Project description:Facioscapulohumeral muscular dystrophy (FSHD) is caused by insufficient epigenetic repression of D4Z4 macrosatellite repeat where DUX4, an FSHD causing gene is embedded. There are two forms of FSHD, FSHD1 with contraction of D4Z4 repeat and FSHD2 with chromatin compaction defects mostly due to SMCHD1 mutation. Previous reports showed DUX4-induced gene expression changes as well as changes in microRNA expression in FSHD muscle cells.

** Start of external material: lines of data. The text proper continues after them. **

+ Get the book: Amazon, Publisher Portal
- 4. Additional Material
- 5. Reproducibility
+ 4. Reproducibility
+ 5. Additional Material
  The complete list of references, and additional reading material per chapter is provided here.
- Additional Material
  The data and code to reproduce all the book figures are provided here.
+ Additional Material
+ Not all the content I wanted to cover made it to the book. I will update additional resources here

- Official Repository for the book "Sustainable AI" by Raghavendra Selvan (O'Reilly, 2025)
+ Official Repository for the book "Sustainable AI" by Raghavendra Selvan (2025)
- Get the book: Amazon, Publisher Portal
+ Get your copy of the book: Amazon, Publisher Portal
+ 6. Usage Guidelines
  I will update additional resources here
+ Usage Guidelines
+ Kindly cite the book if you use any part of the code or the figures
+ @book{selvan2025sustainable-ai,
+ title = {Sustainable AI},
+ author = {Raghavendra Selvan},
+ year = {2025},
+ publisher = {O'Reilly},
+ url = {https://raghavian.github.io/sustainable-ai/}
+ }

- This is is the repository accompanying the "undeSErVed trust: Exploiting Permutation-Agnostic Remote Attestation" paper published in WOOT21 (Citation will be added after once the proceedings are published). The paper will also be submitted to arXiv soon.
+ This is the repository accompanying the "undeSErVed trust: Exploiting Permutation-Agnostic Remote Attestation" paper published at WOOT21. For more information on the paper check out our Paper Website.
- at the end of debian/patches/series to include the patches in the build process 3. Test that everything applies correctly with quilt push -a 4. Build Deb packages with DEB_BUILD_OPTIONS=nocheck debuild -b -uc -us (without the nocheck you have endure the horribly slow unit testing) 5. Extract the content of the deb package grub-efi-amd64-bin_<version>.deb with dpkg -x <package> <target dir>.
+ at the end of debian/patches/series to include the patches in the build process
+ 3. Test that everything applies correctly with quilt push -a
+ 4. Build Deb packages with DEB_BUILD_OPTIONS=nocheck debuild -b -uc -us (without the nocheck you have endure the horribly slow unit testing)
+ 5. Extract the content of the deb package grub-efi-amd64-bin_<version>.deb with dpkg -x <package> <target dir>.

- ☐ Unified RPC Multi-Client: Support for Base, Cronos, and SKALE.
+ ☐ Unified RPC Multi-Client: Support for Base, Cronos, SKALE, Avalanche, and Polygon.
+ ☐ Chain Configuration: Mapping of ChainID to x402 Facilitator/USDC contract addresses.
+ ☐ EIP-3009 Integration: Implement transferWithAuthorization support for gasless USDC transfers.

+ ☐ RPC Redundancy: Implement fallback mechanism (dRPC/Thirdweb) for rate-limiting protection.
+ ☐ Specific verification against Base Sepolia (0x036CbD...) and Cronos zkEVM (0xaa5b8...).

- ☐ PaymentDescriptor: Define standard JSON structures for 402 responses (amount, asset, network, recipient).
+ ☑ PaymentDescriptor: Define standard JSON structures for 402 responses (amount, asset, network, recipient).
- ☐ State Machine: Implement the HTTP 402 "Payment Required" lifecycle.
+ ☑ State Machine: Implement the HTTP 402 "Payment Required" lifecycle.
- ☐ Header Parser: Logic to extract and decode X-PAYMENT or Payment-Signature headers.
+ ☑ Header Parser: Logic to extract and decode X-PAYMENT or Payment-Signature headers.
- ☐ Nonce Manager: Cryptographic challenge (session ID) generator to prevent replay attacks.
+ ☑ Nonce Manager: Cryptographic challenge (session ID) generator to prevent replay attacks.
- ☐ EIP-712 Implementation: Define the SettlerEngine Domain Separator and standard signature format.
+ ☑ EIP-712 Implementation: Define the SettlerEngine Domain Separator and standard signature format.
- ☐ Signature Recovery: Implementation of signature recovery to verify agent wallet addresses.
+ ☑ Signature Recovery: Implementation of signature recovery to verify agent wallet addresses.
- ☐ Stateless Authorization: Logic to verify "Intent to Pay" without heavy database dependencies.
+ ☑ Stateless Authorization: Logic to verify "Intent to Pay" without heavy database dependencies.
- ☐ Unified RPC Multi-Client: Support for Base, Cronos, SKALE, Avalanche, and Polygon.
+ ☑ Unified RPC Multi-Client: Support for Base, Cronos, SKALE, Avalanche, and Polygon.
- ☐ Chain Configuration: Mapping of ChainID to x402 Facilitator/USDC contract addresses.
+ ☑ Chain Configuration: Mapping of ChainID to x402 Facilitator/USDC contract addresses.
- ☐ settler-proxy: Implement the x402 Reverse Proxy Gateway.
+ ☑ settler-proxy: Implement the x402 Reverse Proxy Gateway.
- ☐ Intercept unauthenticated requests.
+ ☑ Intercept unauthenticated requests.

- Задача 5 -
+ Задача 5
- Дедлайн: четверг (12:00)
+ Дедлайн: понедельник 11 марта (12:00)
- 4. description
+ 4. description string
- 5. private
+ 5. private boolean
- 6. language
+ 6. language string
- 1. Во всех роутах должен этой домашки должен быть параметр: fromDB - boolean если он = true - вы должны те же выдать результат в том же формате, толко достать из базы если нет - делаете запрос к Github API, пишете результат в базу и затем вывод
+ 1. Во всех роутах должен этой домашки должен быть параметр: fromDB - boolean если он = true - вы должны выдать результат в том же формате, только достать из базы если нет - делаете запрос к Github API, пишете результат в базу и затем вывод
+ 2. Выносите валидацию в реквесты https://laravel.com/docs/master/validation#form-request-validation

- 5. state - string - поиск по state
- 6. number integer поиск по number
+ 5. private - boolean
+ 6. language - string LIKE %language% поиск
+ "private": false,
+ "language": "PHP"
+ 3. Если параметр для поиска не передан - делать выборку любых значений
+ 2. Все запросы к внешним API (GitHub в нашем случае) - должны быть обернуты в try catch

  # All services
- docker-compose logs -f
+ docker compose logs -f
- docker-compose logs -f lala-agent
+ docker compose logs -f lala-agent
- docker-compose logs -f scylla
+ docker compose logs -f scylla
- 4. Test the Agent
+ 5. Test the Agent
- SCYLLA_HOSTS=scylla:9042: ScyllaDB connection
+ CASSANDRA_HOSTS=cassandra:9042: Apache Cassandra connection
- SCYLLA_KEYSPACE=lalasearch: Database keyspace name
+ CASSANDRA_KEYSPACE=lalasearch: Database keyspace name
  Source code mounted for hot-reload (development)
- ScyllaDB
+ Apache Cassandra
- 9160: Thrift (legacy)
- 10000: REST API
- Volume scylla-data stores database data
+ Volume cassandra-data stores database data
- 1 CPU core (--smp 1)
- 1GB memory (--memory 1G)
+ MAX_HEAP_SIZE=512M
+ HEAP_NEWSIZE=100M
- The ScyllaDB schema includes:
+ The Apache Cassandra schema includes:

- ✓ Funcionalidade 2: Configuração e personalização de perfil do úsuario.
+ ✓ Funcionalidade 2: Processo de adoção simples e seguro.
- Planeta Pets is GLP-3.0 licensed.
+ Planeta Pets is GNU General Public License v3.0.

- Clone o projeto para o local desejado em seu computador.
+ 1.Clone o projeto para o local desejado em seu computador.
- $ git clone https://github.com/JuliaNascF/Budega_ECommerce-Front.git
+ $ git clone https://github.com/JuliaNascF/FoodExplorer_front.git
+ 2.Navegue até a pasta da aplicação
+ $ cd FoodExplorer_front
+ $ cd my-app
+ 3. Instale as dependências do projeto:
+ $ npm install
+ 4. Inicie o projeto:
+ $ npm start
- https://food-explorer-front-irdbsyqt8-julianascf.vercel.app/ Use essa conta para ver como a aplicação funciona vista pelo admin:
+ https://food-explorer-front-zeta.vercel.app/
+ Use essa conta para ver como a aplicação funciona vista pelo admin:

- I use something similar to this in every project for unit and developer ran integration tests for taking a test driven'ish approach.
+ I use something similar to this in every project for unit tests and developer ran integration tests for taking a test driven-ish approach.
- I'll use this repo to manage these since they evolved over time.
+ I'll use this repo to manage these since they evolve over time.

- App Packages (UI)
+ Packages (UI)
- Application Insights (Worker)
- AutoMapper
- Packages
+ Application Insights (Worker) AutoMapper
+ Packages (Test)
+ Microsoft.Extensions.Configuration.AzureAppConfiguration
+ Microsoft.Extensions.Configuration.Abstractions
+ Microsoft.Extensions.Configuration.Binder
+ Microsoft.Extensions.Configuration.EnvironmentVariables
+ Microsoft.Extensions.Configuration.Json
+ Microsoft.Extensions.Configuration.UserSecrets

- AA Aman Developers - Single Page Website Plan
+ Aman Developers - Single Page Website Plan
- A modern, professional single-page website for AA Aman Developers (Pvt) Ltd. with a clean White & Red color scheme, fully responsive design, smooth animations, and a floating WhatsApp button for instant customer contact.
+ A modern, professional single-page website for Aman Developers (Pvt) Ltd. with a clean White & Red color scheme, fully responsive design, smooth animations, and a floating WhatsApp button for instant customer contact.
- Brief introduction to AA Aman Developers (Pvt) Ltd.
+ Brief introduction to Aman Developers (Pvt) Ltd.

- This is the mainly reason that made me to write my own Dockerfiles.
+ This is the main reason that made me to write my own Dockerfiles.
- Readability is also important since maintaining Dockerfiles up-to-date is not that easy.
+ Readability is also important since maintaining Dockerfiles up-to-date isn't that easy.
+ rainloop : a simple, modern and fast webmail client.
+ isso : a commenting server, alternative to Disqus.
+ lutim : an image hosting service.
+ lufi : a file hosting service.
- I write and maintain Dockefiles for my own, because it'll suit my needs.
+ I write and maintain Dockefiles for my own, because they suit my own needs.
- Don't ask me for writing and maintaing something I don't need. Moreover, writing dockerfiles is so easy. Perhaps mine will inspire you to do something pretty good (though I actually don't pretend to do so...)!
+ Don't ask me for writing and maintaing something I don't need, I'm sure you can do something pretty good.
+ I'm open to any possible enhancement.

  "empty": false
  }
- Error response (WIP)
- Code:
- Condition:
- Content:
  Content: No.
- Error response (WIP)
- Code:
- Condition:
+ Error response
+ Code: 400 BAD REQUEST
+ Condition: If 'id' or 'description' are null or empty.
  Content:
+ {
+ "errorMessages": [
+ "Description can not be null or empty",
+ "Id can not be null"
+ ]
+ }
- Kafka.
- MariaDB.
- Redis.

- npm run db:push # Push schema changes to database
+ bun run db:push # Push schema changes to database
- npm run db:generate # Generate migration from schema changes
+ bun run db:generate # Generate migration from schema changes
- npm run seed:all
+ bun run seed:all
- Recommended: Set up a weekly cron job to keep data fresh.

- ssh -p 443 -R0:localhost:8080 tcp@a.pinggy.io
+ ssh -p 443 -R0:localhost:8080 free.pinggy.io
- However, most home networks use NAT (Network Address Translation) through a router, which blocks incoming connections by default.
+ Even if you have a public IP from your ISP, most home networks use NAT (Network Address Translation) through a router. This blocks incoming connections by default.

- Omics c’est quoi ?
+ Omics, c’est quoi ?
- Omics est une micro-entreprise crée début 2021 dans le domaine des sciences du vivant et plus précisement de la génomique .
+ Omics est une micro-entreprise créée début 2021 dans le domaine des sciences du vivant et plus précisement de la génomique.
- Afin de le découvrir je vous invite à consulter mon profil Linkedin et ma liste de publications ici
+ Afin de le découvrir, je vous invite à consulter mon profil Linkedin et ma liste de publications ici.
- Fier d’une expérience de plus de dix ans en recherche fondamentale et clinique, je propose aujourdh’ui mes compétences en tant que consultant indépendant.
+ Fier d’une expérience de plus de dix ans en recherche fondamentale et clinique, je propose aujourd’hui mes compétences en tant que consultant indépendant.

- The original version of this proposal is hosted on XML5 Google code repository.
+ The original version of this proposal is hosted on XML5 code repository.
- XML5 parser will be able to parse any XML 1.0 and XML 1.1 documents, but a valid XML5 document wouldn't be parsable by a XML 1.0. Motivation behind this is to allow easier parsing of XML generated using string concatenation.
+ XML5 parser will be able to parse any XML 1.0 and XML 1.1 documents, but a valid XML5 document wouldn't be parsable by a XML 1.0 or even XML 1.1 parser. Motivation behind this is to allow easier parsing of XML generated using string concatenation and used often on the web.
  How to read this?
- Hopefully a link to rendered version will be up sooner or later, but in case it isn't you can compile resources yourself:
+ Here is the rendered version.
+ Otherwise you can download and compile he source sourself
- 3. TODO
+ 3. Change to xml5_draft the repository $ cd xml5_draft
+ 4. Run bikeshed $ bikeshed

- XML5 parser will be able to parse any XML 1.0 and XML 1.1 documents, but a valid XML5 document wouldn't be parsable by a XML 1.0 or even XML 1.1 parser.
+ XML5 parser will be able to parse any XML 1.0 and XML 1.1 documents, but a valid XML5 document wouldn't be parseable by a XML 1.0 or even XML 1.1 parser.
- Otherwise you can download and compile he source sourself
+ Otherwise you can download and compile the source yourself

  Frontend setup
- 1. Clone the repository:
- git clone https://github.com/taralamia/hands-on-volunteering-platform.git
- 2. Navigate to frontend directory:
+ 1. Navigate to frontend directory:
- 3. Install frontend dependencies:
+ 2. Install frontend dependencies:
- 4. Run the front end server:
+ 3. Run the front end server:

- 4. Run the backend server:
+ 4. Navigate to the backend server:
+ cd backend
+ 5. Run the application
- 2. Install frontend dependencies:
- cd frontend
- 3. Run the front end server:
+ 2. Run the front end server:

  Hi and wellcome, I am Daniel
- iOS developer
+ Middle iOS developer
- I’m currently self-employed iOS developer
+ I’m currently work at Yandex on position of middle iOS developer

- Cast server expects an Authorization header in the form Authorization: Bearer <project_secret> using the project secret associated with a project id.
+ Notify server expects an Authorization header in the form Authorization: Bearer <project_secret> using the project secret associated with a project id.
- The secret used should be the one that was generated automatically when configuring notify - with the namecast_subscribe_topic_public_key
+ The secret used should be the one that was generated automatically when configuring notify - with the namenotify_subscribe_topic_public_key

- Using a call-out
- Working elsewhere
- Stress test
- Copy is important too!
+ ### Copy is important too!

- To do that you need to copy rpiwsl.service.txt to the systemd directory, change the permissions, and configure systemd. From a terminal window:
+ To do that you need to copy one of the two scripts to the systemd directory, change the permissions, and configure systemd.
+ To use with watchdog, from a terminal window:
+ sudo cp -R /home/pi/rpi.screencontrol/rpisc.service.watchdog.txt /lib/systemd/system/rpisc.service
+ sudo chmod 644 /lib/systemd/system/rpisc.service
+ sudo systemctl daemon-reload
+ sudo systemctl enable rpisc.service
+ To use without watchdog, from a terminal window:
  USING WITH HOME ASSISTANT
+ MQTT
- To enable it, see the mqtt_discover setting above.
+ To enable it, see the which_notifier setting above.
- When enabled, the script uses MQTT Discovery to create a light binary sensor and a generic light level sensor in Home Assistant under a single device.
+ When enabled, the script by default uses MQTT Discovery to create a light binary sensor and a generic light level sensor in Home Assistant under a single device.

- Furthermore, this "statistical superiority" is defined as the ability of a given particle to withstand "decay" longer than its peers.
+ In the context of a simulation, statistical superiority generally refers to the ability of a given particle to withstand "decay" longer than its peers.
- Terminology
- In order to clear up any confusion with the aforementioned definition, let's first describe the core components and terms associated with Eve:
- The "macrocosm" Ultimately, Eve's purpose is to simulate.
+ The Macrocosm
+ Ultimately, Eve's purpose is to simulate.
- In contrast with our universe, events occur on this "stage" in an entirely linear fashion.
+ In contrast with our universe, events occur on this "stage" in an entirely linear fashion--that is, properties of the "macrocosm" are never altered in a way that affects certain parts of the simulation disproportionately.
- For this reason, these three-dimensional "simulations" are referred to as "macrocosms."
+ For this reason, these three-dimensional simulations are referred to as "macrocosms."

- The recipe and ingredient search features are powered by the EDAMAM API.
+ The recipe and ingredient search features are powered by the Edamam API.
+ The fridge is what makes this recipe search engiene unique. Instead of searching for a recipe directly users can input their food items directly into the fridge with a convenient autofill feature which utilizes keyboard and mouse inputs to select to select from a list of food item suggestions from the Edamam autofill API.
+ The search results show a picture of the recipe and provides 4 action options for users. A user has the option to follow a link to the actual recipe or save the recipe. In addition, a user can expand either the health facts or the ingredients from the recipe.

However, a genome wide analysis of small noncoding RNAs that might be regulated by DUX4 or by mutations in SMCHD1 has not been reported yet. Here, we identified several types of small noncoding RNAs including known microRNAs that are differentially expressed in FSHD2 muscle cells compared to control. Although fewer small RNAs were differentially expressed during muscle differentiation in FSHD2 cells compared to controls, most of the known myogenic microRNAs, such as miR1, miR133a and miR206 were induced in both FSHD2 and control muscle cells during differentiation. Our small RNA sequencing data analysis also revealed both DUX4- and SMCHD1-specific changes in FSHD2 muscle cells. Six FSHD2 microRNAs were affected by DUX4 overexpression in control myoblasts, whereas increased expression of tRNAs and 5S rRNAs in FSHD2 muscle cells was largely recapitulated in SMCHD1-depleted control myoblasts. Altogether, our studies suggest that the small noncoding RNA transcriptome changes in FSHD2 might be different from those in FSHD1 and that these differences may provide new diagnostic and therapeutic tools specific to FSHD2.